Required action
Up to and including the line with "(504, 647) none", restate the records below word for word, beginning with their first line.

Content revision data
● ● ● ●

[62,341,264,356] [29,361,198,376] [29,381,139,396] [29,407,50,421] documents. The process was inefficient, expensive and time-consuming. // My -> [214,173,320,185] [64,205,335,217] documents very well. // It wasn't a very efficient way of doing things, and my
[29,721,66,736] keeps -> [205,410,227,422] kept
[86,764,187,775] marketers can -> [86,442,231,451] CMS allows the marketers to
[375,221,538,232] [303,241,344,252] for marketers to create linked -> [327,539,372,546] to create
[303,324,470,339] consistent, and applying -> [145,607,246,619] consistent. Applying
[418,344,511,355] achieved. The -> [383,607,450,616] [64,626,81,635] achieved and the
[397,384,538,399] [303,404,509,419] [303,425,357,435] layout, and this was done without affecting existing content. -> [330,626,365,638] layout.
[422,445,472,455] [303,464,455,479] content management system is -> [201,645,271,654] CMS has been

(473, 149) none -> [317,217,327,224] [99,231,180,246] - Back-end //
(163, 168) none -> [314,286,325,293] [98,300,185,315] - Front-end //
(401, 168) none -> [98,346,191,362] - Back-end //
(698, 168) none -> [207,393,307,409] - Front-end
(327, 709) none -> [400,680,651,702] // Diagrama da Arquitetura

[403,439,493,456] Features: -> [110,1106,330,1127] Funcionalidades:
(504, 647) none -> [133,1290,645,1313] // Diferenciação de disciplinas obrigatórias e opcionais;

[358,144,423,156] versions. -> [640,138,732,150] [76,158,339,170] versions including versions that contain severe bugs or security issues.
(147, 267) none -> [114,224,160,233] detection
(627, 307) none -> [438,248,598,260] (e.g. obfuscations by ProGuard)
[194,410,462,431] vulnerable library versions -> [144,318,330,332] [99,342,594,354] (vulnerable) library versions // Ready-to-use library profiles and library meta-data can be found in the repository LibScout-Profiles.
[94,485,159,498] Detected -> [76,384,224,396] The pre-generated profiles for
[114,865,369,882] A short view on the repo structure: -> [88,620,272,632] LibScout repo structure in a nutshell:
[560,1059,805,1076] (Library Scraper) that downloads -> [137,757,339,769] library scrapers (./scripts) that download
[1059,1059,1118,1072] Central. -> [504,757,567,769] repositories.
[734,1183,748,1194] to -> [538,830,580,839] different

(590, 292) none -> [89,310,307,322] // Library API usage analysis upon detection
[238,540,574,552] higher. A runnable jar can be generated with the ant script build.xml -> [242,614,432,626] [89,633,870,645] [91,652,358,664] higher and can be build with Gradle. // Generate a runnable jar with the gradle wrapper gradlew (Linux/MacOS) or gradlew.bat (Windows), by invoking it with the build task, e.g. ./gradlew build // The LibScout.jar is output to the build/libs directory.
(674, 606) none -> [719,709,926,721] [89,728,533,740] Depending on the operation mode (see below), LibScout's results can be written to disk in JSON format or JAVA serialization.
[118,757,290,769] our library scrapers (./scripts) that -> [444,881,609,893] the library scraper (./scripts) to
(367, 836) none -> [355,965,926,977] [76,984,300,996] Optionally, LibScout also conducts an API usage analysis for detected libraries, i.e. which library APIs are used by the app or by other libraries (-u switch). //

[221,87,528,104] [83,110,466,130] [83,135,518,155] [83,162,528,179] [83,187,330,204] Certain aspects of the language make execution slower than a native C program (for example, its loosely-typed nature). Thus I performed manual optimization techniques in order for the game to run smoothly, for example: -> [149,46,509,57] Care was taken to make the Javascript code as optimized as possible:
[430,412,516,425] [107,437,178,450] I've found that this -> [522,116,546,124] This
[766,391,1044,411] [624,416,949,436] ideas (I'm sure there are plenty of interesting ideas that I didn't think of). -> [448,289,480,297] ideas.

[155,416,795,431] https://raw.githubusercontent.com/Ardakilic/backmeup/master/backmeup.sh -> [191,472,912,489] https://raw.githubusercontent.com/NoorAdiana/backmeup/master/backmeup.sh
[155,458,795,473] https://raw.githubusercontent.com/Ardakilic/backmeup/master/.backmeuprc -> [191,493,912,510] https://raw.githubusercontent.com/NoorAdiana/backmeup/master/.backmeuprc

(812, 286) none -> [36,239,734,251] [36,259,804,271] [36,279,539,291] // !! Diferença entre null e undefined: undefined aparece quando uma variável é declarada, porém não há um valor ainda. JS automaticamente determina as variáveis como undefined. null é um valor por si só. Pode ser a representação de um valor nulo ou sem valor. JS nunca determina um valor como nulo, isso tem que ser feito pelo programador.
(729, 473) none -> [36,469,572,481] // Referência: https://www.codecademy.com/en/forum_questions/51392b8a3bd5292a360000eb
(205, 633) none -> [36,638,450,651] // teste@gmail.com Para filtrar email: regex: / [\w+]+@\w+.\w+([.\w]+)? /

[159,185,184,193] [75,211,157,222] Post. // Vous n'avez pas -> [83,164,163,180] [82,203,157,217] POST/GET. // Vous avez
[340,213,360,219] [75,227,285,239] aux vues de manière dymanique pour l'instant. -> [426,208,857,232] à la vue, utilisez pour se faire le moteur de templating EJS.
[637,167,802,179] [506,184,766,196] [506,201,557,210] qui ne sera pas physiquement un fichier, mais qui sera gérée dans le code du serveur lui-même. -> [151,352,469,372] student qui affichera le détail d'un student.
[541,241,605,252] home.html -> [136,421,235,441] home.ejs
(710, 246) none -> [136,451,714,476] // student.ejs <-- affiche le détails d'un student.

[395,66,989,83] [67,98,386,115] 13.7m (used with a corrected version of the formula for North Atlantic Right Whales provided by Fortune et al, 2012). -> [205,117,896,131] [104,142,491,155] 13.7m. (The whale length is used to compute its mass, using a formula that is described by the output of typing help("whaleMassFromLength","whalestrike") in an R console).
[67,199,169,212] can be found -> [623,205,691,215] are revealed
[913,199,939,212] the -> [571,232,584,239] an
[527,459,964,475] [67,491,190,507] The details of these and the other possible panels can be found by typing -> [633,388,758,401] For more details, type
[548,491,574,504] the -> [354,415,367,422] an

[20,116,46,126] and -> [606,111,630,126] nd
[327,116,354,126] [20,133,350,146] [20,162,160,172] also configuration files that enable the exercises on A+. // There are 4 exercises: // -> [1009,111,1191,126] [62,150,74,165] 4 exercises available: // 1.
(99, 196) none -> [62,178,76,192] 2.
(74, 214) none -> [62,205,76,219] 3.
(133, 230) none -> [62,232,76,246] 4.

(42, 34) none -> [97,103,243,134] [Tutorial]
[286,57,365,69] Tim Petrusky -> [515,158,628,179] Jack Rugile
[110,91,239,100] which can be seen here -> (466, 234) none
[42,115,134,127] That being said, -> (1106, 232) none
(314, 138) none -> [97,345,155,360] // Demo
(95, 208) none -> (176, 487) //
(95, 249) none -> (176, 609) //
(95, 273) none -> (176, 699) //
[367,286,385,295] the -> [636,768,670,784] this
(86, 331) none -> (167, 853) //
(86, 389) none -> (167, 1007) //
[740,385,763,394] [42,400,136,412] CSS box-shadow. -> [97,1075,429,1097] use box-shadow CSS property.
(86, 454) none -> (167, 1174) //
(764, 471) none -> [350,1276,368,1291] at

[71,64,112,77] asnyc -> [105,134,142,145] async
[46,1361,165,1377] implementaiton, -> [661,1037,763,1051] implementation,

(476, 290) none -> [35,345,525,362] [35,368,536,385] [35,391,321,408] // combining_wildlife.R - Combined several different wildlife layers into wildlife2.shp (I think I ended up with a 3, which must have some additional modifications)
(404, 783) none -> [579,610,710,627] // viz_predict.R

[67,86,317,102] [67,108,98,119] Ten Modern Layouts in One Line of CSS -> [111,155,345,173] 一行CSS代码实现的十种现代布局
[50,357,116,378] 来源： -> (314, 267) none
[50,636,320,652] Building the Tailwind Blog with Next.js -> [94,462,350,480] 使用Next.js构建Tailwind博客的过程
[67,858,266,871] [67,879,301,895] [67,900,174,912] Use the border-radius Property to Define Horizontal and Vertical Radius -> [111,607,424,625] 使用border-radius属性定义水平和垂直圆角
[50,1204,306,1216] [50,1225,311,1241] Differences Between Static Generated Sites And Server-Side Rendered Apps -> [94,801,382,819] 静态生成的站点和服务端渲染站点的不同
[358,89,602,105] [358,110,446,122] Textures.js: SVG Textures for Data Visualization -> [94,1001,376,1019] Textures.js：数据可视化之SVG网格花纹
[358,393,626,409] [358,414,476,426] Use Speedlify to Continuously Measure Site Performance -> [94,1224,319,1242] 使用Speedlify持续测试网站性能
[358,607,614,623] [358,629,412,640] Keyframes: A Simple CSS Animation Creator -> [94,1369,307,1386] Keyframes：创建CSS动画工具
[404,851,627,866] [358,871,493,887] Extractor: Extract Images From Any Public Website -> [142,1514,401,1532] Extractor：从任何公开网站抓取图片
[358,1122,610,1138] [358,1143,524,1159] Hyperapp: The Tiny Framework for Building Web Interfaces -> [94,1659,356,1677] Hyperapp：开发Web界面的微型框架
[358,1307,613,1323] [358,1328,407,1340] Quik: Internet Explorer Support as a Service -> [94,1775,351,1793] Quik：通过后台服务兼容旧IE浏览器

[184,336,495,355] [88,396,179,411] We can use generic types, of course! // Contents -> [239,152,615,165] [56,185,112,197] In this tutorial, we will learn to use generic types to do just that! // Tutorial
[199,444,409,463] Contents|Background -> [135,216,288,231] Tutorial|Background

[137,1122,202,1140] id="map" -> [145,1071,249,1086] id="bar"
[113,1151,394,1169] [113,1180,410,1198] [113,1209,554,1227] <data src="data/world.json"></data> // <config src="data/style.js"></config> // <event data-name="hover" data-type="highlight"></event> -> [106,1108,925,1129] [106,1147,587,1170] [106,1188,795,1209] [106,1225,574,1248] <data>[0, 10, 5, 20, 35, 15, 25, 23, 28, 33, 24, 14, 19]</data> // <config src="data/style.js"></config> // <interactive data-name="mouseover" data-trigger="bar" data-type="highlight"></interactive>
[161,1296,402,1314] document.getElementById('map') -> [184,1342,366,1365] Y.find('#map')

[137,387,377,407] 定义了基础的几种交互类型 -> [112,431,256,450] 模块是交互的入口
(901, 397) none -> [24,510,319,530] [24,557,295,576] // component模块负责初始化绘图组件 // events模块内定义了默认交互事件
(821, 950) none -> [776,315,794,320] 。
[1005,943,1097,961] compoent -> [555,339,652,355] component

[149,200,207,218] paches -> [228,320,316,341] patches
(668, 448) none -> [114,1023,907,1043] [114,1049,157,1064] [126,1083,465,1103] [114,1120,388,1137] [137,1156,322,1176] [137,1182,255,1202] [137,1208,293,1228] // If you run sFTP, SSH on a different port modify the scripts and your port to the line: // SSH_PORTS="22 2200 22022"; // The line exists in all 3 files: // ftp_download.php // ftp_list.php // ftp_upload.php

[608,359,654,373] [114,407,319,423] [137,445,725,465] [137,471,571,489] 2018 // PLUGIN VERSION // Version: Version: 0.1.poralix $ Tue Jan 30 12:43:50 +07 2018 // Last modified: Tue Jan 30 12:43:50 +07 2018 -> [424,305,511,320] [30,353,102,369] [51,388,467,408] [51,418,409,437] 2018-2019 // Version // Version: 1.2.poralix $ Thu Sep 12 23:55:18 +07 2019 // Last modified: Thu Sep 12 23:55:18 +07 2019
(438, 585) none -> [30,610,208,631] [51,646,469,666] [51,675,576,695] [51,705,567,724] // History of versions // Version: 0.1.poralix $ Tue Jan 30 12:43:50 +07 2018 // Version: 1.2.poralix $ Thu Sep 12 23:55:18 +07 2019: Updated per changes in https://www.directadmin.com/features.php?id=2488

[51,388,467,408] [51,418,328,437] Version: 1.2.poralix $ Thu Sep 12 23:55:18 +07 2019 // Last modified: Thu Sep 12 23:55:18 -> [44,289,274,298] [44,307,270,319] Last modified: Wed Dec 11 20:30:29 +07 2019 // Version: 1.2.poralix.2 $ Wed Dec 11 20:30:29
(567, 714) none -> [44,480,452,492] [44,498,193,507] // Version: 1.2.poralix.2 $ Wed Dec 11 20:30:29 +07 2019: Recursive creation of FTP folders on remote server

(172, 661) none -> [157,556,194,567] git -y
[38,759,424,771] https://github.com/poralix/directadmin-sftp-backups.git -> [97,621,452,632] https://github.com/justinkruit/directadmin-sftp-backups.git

● ● ● ●

Answer below
[62,341,264,356] [29,361,198,376] [29,381,139,396] [29,407,50,421] documents. The process was inefficient, expensive and time-consuming. // My -> [214,173,320,185] [64,205,335,217] documents very well. // It wasn't a very efficient way of doing things, and my
[29,721,66,736] keeps -> [205,410,227,422] kept
[86,764,187,775] marketers can -> [86,442,231,451] CMS allows the marketers to
[375,221,538,232] [303,241,344,252] for marketers to create linked -> [327,539,372,546] to create
[303,324,470,339] consistent, and applying -> [145,607,246,619] consistent. Applying
[418,344,511,355] achieved. The -> [383,607,450,616] [64,626,81,635] achieved and the
[397,384,538,399] [303,404,509,419] [303,425,357,435] layout, and this was done without affecting existing content. -> [330,626,365,638] layout.
[422,445,472,455] [303,464,455,479] content management system is -> [201,645,271,654] CMS has been

(473, 149) none -> [317,217,327,224] [99,231,180,246] - Back-end //
(163, 168) none -> [314,286,325,293] [98,300,185,315] - Front-end //
(401, 168) none -> [98,346,191,362] - Back-end //
(698, 168) none -> [207,393,307,409] - Front-end
(327, 709) none -> [400,680,651,702] // Diagrama da Arquitetura

[403,439,493,456] Features: -> [110,1106,330,1127] Funcionalidades:
(504, 647) none -> [133,1290,645,1313] // Diferenciação de disciplinas obrigatórias e opcionais;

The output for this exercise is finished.